▶ _Extracted entries_
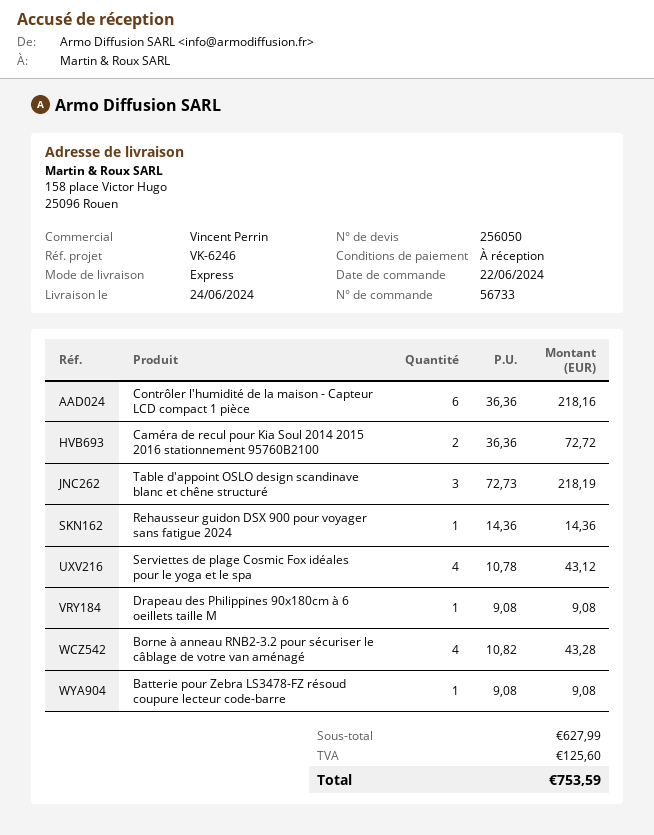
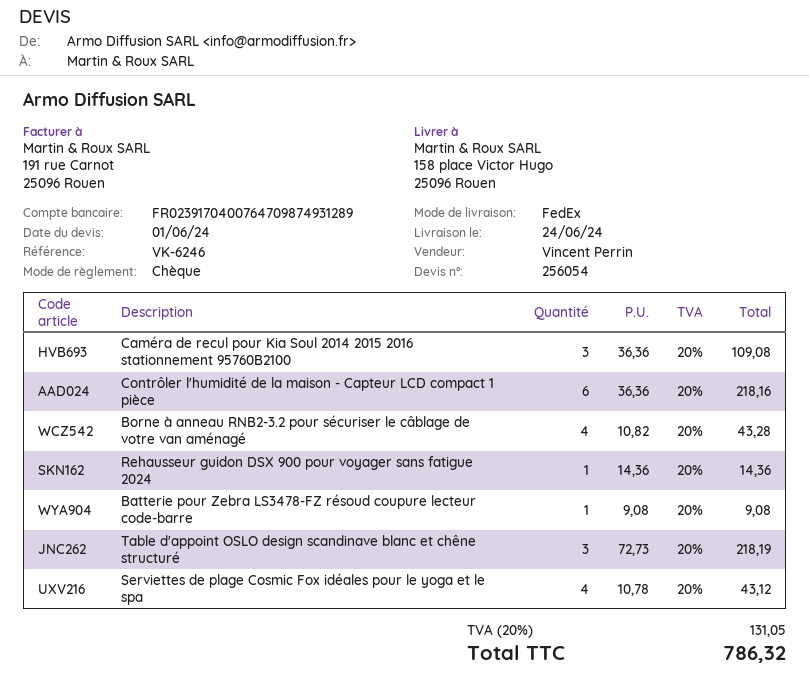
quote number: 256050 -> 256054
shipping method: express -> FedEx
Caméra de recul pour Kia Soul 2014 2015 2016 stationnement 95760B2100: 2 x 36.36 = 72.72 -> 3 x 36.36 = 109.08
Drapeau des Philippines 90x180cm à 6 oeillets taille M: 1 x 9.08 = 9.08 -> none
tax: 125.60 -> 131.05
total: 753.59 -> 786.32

▶ _What you have to do_
Return all of the entries exactly as written, but drop any pictures they hold.

▶ _Exercise answer_
quote number: 256050 -> 256054
shipping method: express -> FedEx
Caméra de recul pour Kia Soul 2014 2015 2016 stationnement 95760B2100: 2 x 36.36 = 72.72 -> 3 x 36.36 = 109.08
Drapeau des Philippines 90x180cm à 6 oeillets taille M: 1 x 9.08 = 9.08 -> none
tax: 125.60 -> 131.05
total: 753.59 -> 786.32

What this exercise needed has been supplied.